◆ TASK GOAL: Check every line of the entries below for the word "construction", and copy the ones that have it.
-- THE DATA follows --
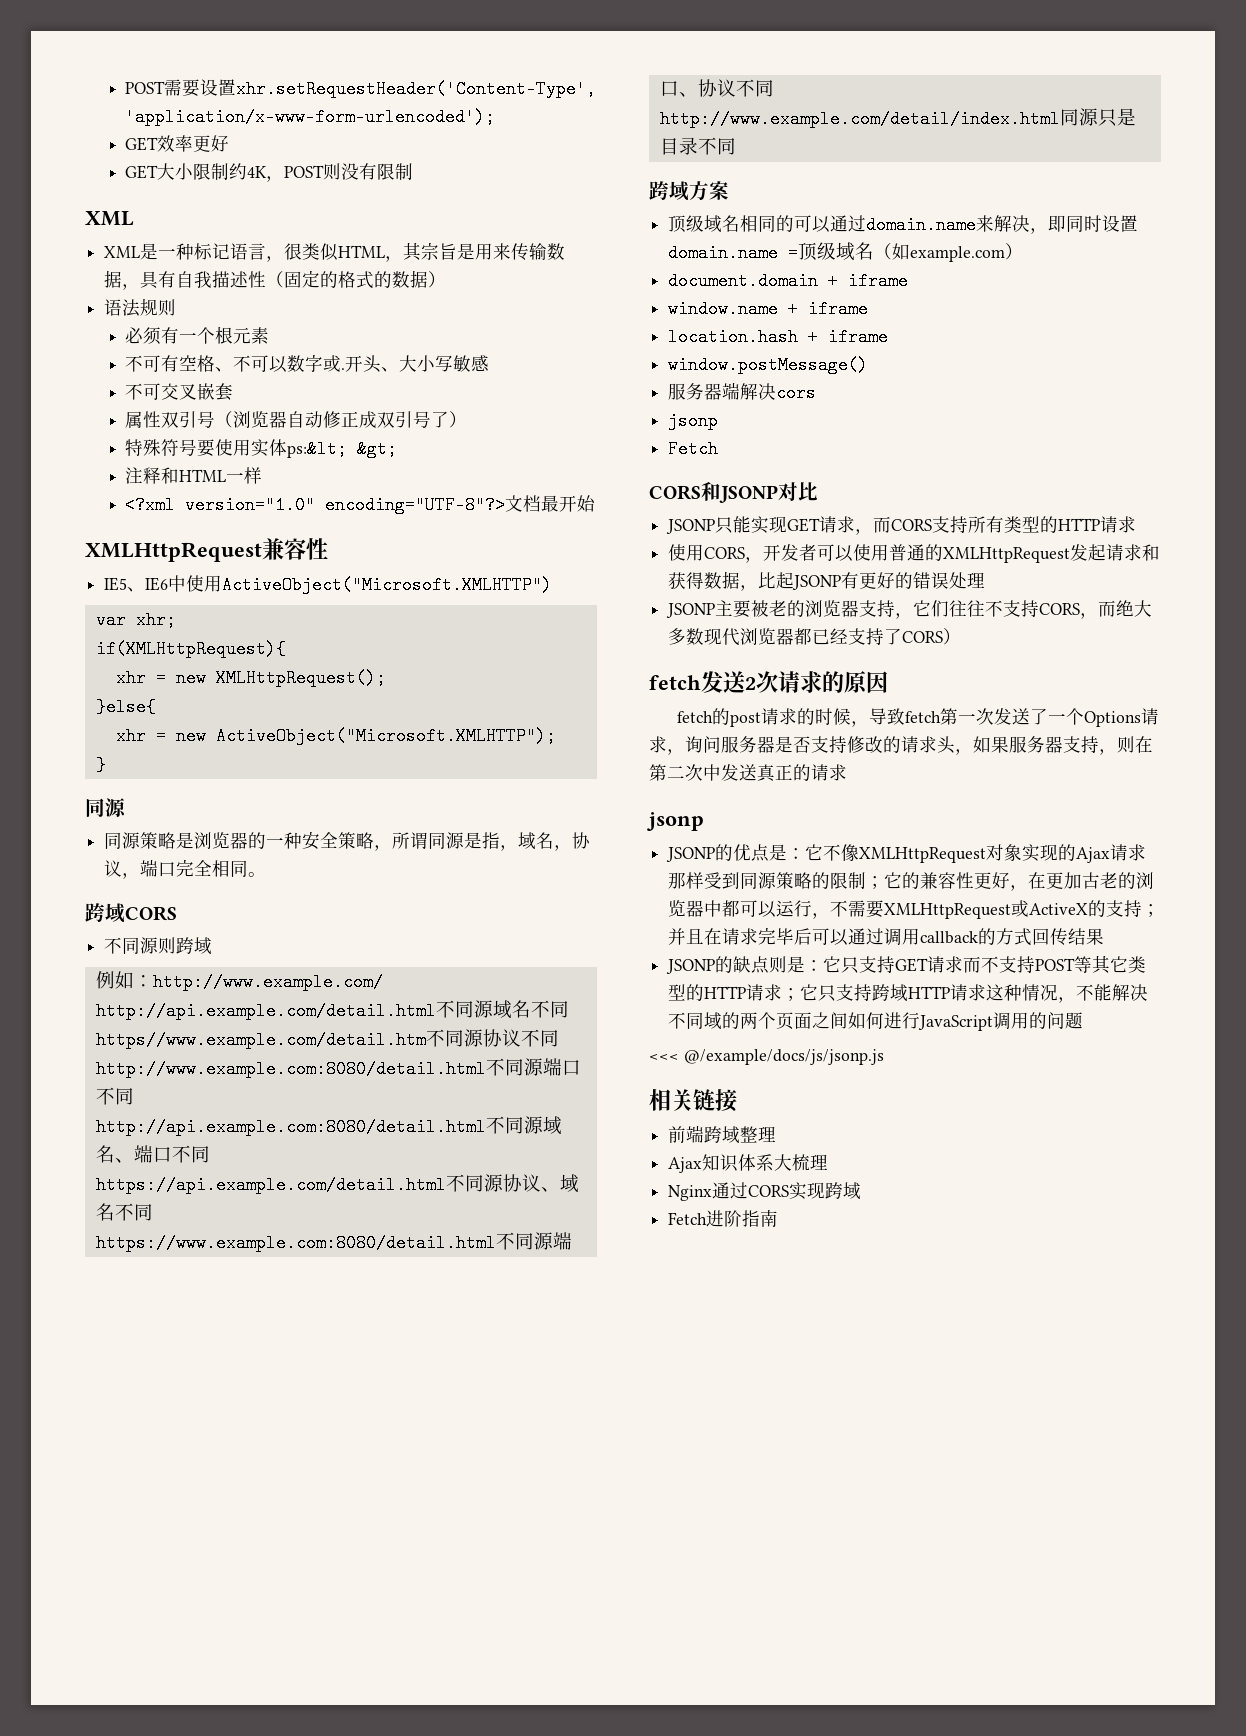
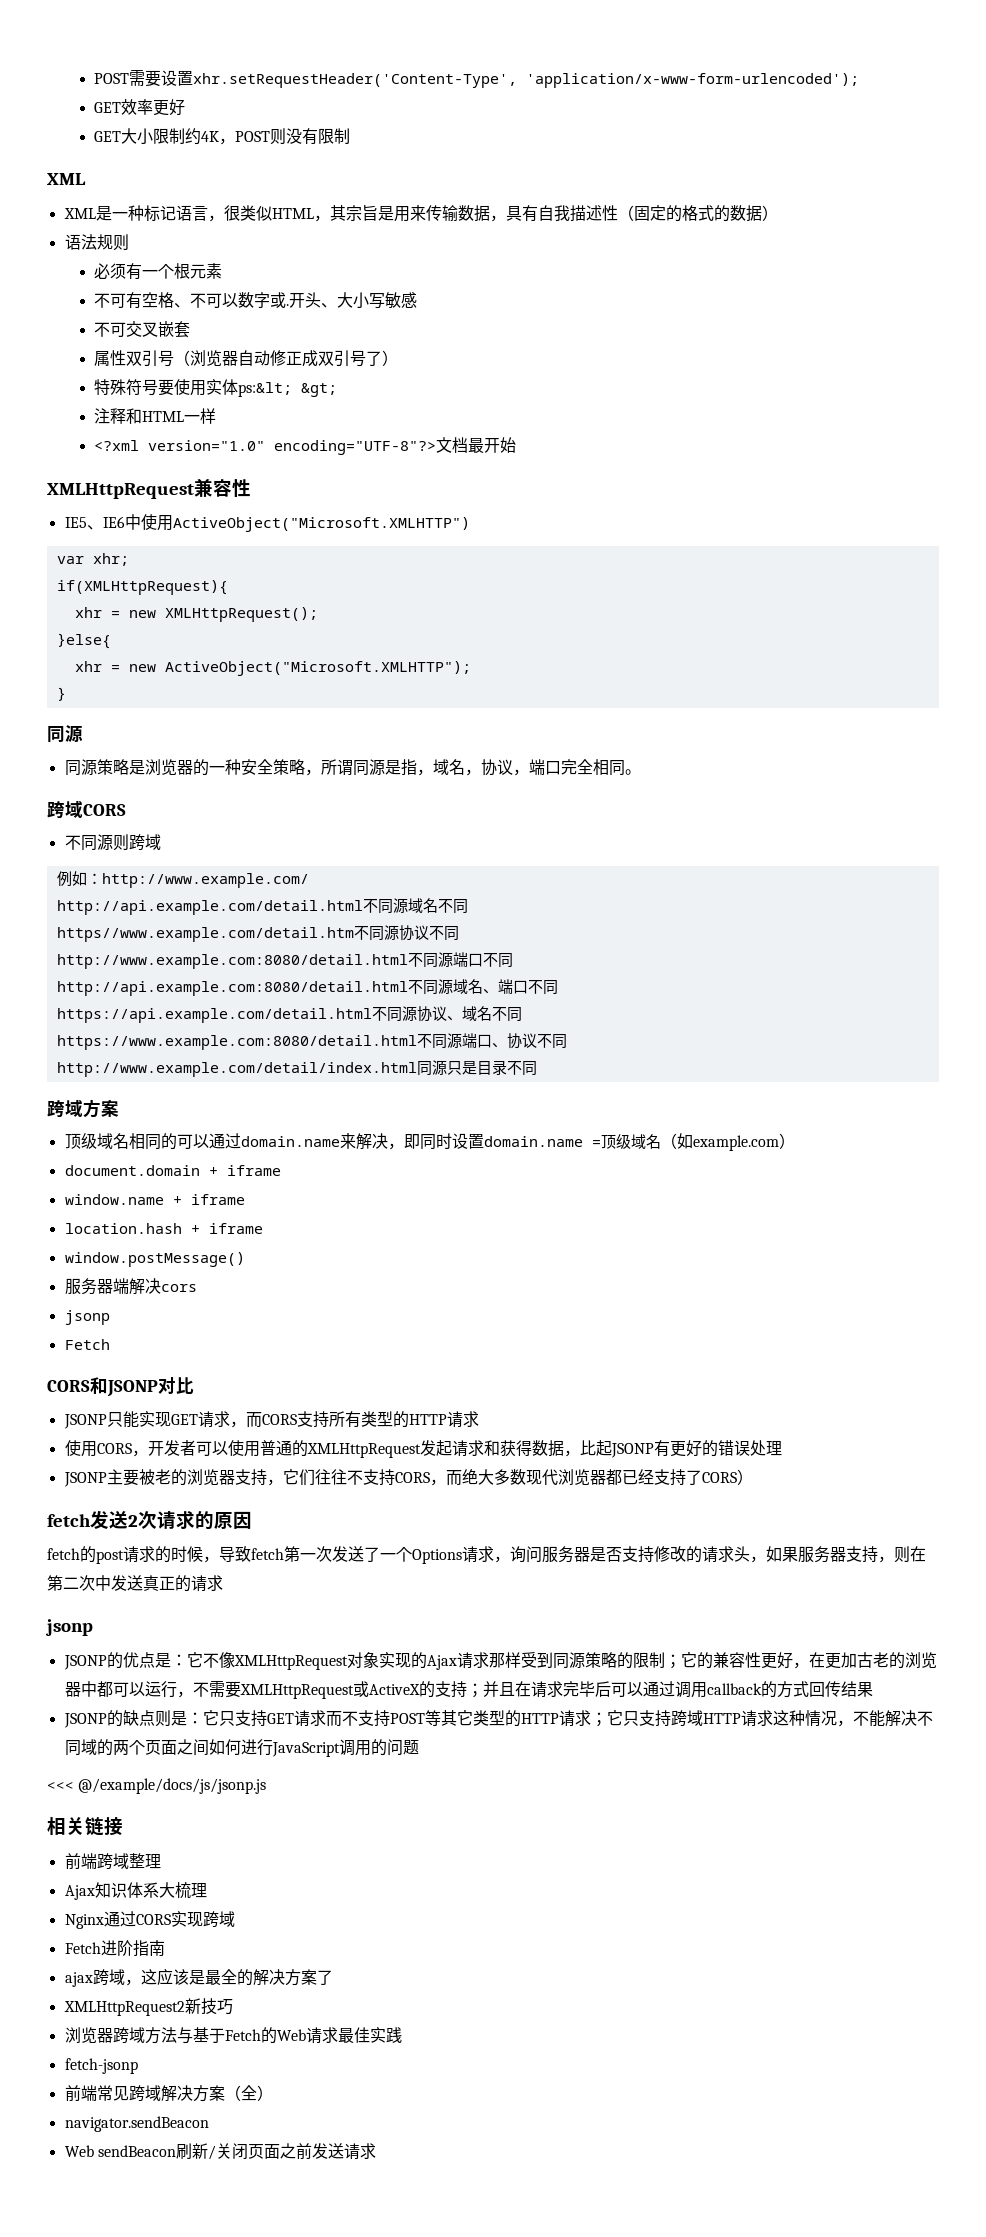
+ ajax跨域，这应该是最全的解决方案了
+ XMLHttpRequest2新技巧
+ 浏览器跨域方法与基于Fetch的Web请求最佳实践
+ fetch-jsonp
+ 前端常见跨域解决方案（全）
+ navigator.sendBeacon
+ Web sendBeacon刷新/关闭页面之前发送请求

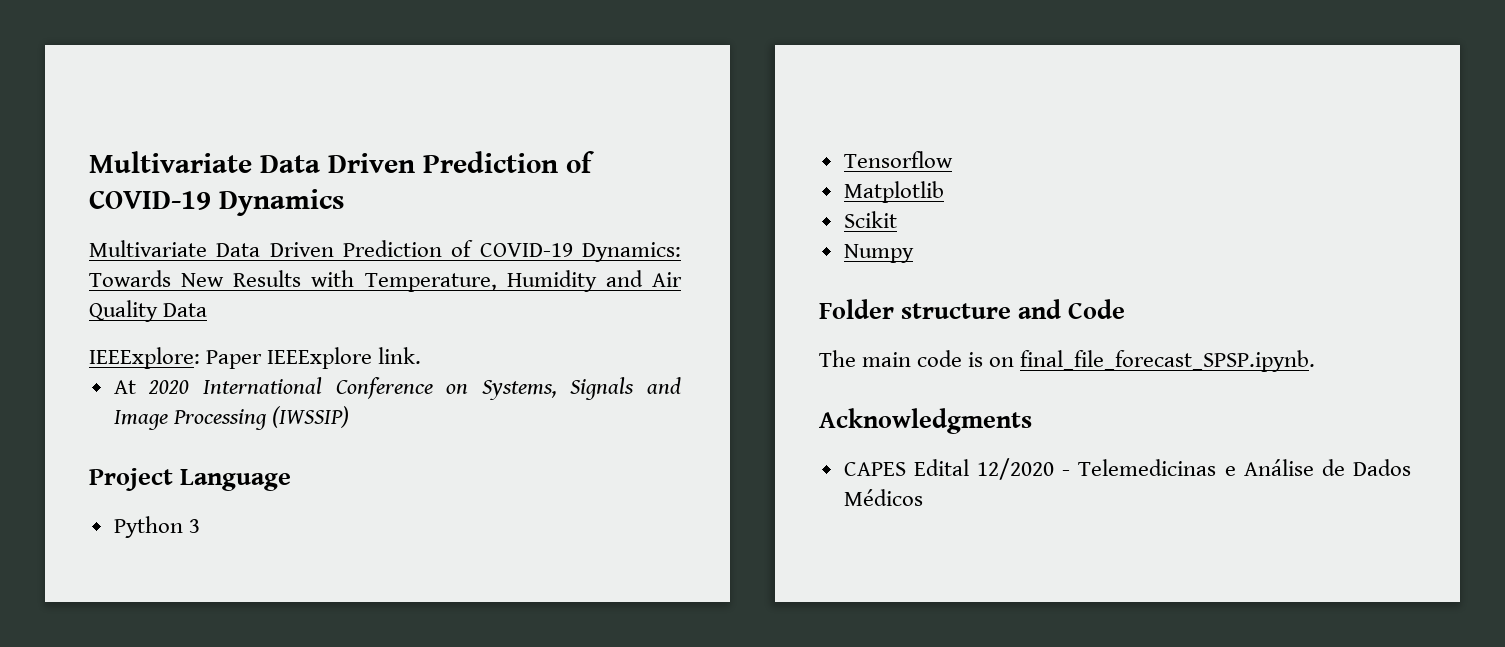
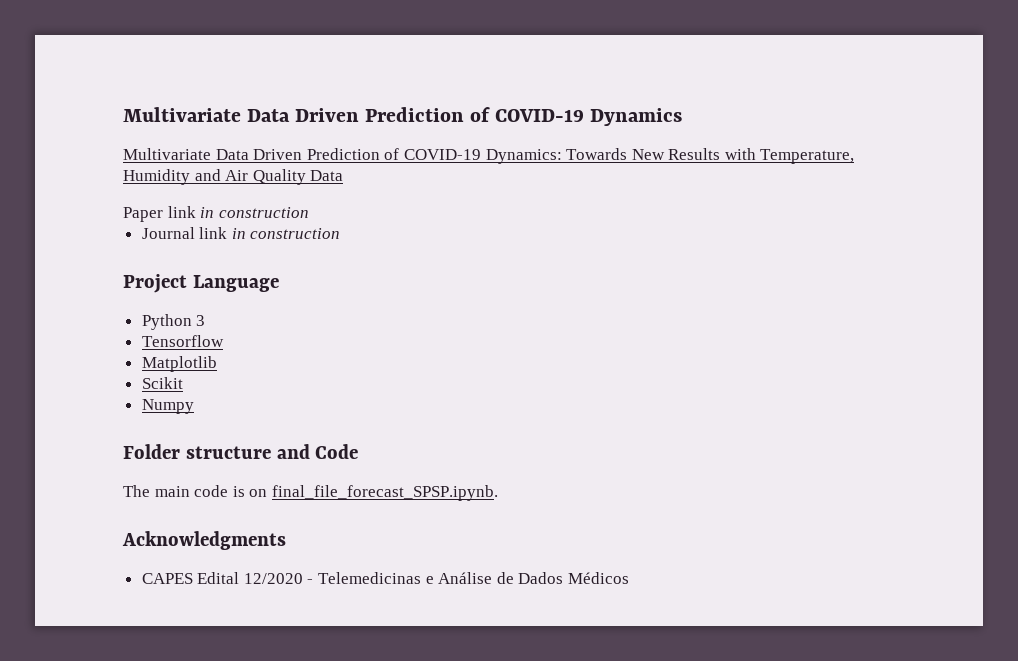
- IEEExplore: Paper IEEExplore link.
- At 2020 International Conference on Systems, Signals and Image Processing (IWSSIP)
+ Paper link in construction
+ Journal link in construction

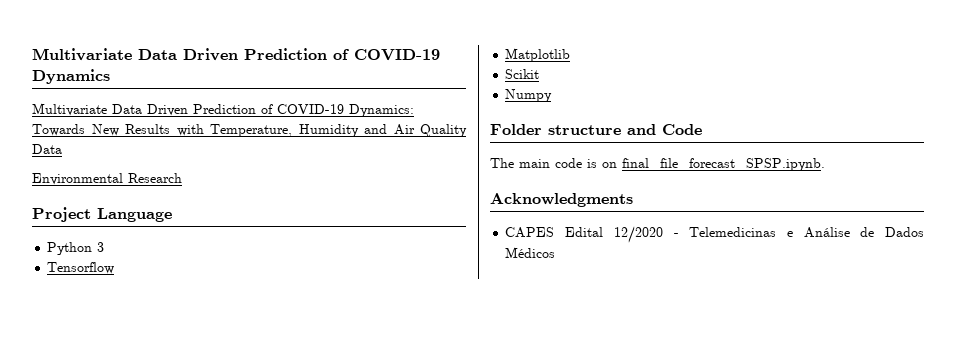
- Paper link in construction
- Journal link in construction
+ Environmental Research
-- THE DATA concluded --
◆ OUTPUT OF THE EXERCISE:
+ Paper link in construction
+ Journal link in construction
- Paper link in construction
- Journal link in construction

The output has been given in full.